● TASK REQUIREMENTS: Give back every entry exactly; drop the pictures.

-*-*-

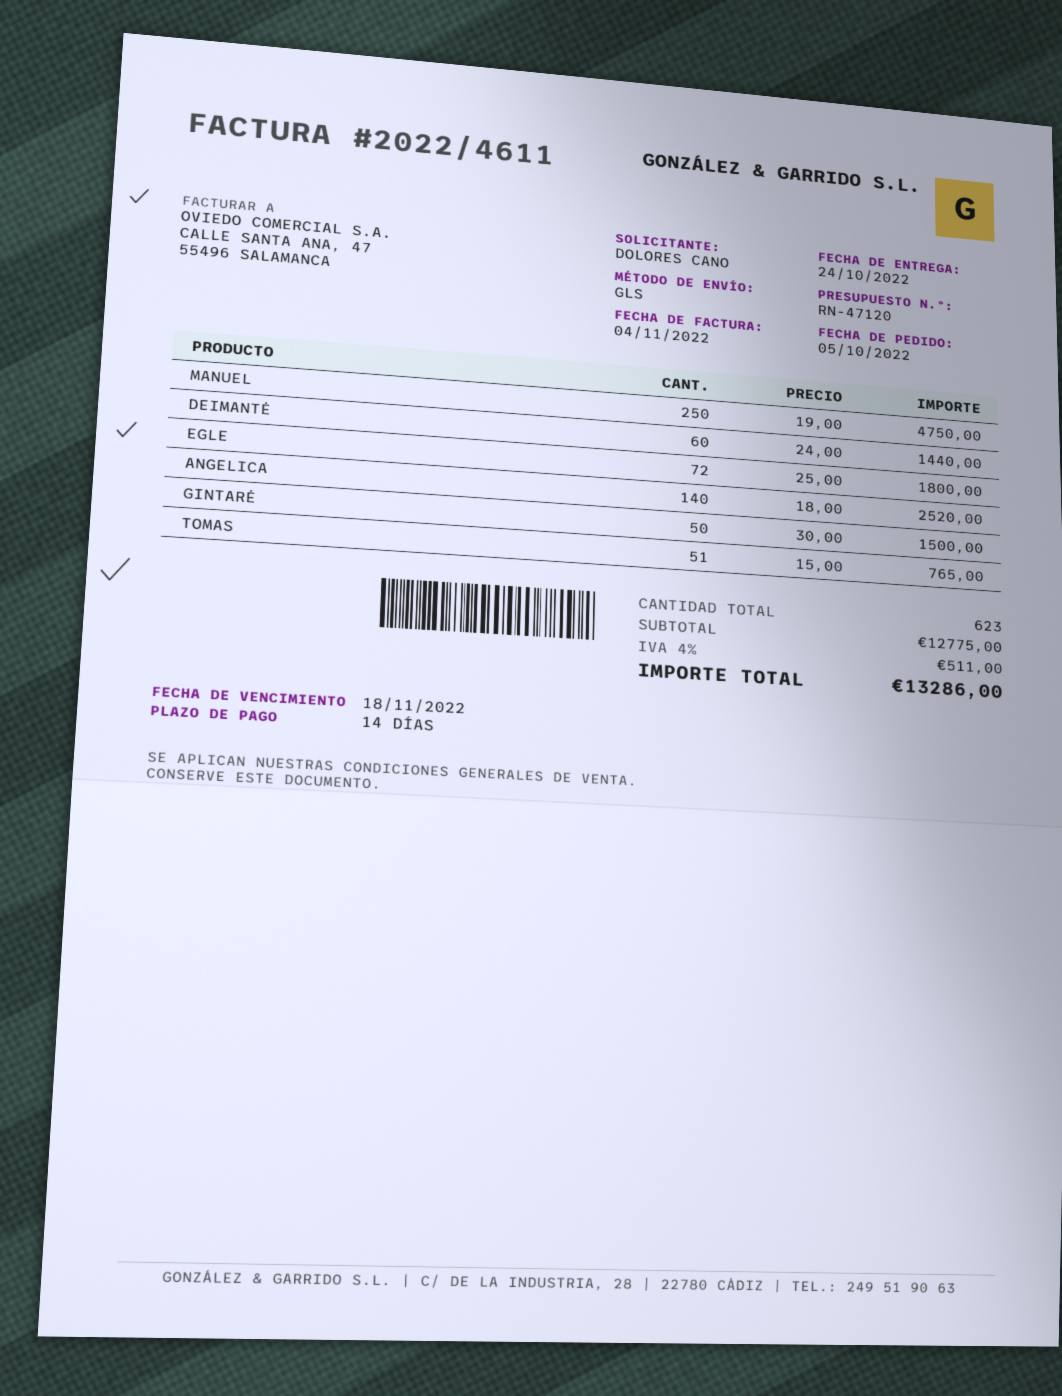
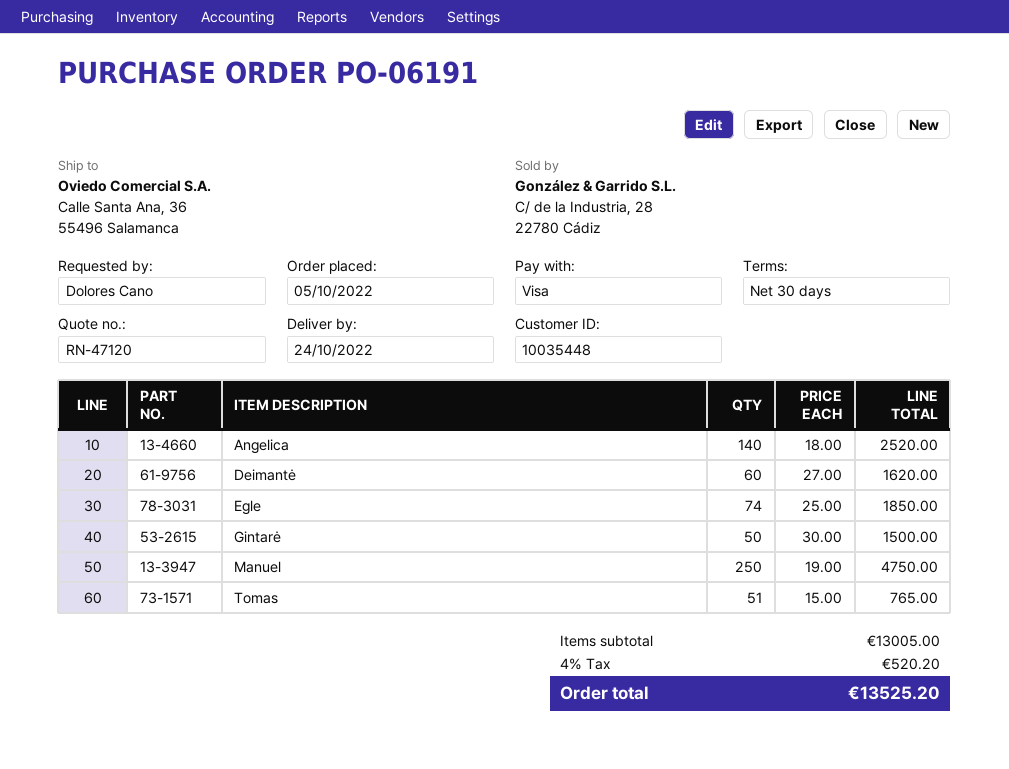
payment terms: 14 days -> 30 days
DEIMANTĖ: 60 x 24.00 = 1440.00 -> 60 x 27.00 = 1620.00
EGLE: 72 x 25.00 = 1800.00 -> 74 x 25.00 = 1850.00
subtotal: 12775.00 -> 13005.00
tax: 4% = 511.00 -> 4% = 520.20
total: 13286.00 -> 13525.20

-*-*-

● RESULT OF THIS EXERCISE:
payment terms: 14 days -> 30 days
DEIMANTĖ: 60 x 24.00 = 1440.00 -> 60 x 27.00 = 1620.00
EGLE: 72 x 25.00 = 1800.00 -> 74 x 25.00 = 1850.00
subtotal: 12775.00 -> 13005.00
tax: 4% = 511.00 -> 4% = 520.20
total: 13286.00 -> 13525.20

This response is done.